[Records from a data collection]
════════

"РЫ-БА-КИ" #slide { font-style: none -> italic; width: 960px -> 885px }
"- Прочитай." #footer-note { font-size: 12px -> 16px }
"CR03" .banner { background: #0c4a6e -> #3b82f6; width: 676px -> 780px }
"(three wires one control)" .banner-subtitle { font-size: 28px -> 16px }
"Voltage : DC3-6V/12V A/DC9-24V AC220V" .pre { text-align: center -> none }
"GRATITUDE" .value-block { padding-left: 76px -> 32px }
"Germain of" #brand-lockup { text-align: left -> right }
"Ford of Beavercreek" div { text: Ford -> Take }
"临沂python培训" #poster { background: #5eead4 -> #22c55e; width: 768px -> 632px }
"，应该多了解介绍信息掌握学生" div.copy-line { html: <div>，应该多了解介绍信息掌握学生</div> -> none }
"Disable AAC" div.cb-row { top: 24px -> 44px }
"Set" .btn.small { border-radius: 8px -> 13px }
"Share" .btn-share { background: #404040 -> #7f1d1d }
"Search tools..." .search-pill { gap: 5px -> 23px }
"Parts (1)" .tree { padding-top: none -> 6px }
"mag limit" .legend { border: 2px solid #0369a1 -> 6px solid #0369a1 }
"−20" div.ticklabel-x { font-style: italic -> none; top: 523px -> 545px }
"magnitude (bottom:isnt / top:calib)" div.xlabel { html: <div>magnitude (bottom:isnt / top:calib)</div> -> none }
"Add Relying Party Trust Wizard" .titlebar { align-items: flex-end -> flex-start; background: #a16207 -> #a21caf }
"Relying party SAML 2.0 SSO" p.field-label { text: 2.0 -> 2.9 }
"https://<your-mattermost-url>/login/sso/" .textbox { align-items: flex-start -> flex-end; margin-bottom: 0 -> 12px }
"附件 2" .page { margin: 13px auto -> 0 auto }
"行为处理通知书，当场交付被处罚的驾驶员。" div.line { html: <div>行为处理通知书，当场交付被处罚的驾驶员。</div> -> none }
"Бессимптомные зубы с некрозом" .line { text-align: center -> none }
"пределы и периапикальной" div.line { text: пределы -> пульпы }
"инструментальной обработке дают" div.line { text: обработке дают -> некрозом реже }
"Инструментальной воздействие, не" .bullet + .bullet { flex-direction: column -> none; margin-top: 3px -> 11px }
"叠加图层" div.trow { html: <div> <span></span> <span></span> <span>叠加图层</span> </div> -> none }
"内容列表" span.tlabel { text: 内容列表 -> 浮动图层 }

════════

### What this task involves
Every line above from the line with "html: <div>，应该多了解介绍信息掌握学生</div> ->" to the line with "party SAML 2.0", both included, must be reproduced exactly, and no other line may appear.

### Exercise answer
"，应该多了解介绍信息掌握学生" div.copy-line { html: <div>，应该多了解介绍信息掌握学生</div> -> none }
"Disable AAC" div.cb-row { top: 24px -> 44px }
"Set" .btn.small { border-radius: 8px -> 13px }
"Share" .btn-share { background: #404040 -> #7f1d1d }
"Search tools..." .search-pill { gap: 5px -> 23px }
"Parts (1)" .tree { padding-top: none -> 6px }
"mag limit" .legend { border: 2px solid #0369a1 -> 6px solid #0369a1 }
"−20" div.ticklabel-x { font-style: italic -> none; top: 523px -> 545px }
"magnitude (bottom:isnt / top:calib)" div.xlabel { html: <div>magnitude (bottom:isnt / top:calib)</div> -> none }
"Add Relying Party Trust Wizard" .titlebar { align-items: flex-end -> flex-start; background: #a16207 -> #a21caf }
"Relying party SAML 2.0 SSO" p.field-label { text: 2.0 -> 2.9 }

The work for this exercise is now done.